Part of the decision-making process for water allocation has to take into account dam numbers, types and volume. How can the value of the water be accurately assessed and allocations made when there is absolutely no way of knowing how much water is being illegally retained and drained off upstream? There are NO management controls or licence conditions over the use of fresh water once it has been taken.
There is a way forward…
Factors being brought into play for this region include:
- Integrated Catchment Management
- Provision for the environment
- Established principles of management
To achieve this, members of the Little Swanport community formed the ‘Little Swanport Catchment Committee'. This committee formulated a management plan based on environmental AND economic values, looking to manage the area for the best common good.

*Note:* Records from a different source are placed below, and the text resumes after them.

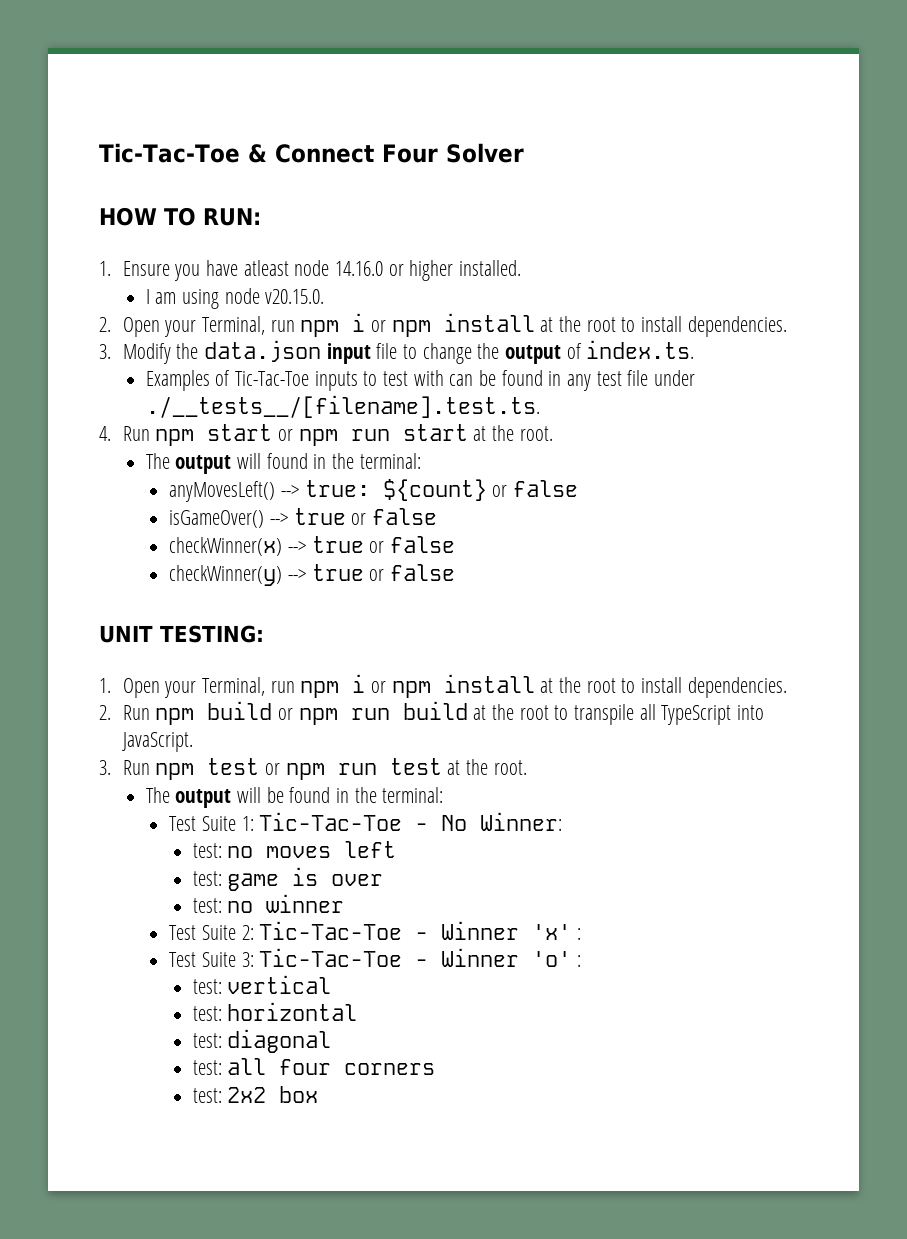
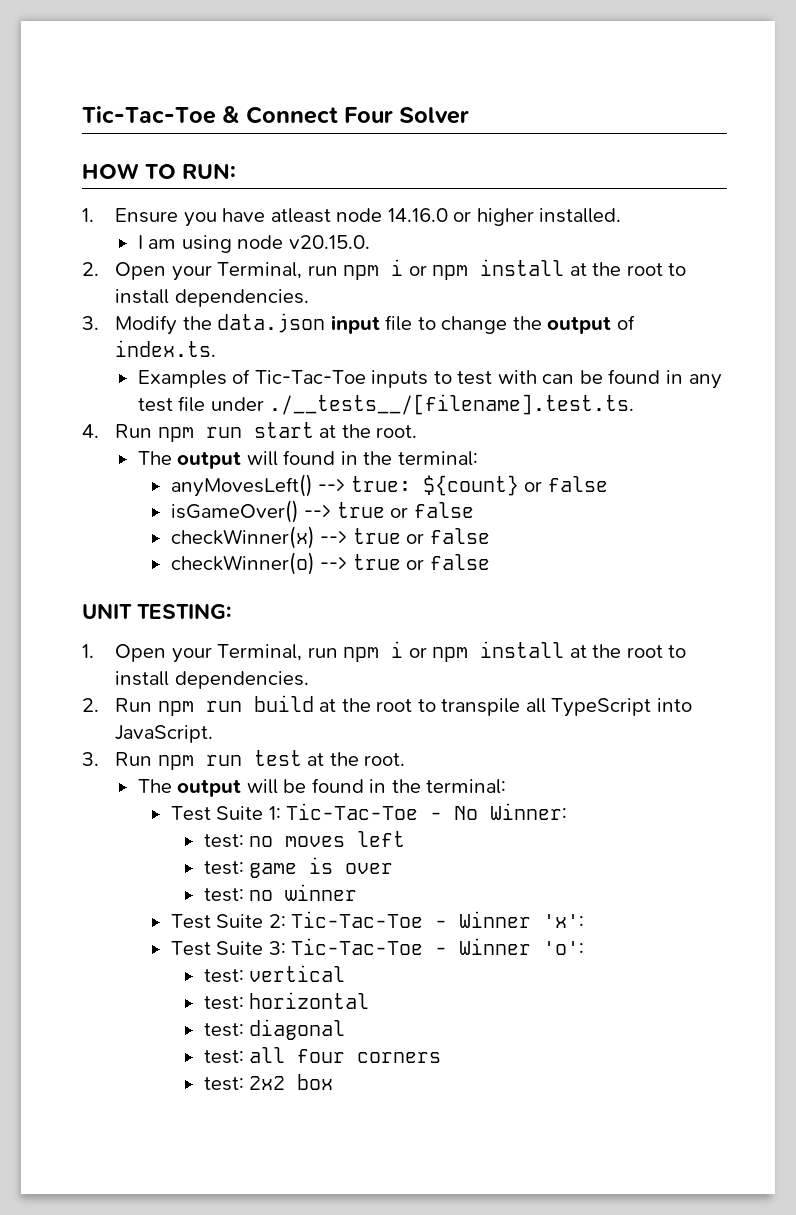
- 4. Run npm start or npm run start at the root.
+ 4. Run npm run start at the root.
- checkWinner(y) --> true or false
+ checkWinner(o) --> true or false
- 2. Run npm build or npm run build at the root to transpile all TypeScript into JavaScript.
+ 2. Run npm run build at the root to transpile all TypeScript into JavaScript.
- 3. Run npm test or npm run test at the root.
+ 3. Run npm run test at the root.
- Test Suite 2: Tic-Tac-Toe - Winner 'x' :
+ Test Suite 2: Tic-Tac-Toe - Winner 'x':
- Test Suite 3: Tic-Tac-Toe - Winner 'o' :
+ Test Suite 3: Tic-Tac-Toe - Winner 'o':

Little Swanport catchment management
This plan is a significant example of a proactive community approach to the management and water allocation issues. It is a dynamic plan, ready for adaptation and adjustment. The committee composition is representative of all of the relevant stakeholder groups within the region. Significant issues have been identified and prioritised. Proposed Protected Environmental Values (PEVs) and principles have been defined for development. Further refining and implementation of this plan will have significant benefits, one being that it will provide a template for other regions to base a management plan upon.
Conclusion:
The issues involved with water resource usage are many and varied, especially considering the fact that it is a resource that can be used a number of times before exiting the estuarine system. Add to that the complexities involved in satisfying the requirements of all competing users while trying to determine the best common good from the water usage in the region. Then factor in the environmental, socio-economic and aesthetic values and there is a complex equation that will have different values for each catchment area.
The critical issue immediately apparent is water quantity and the allocation of the resource on a fair and equitable basis. That is fair enough to begin with, but the critical issues for the end user are not only quantity, but also quality. The end user may be the environment. It may be (as in Little Swanport) that the end user is an oyster-grower using what is left over for the environment after all other users have had the first use of the water.
When considering a multi-million dollar business such described, the best common good for the area must especially factor water quality into the equation, particularly once the water nears the end of its course from the land to the sea. The philosophy must be holistic.
To consider this scarce resource in any other way is unwise management. It is intergenerationally irresponsible and is most certainly out of step with the true definition of sustainable resource exploitation.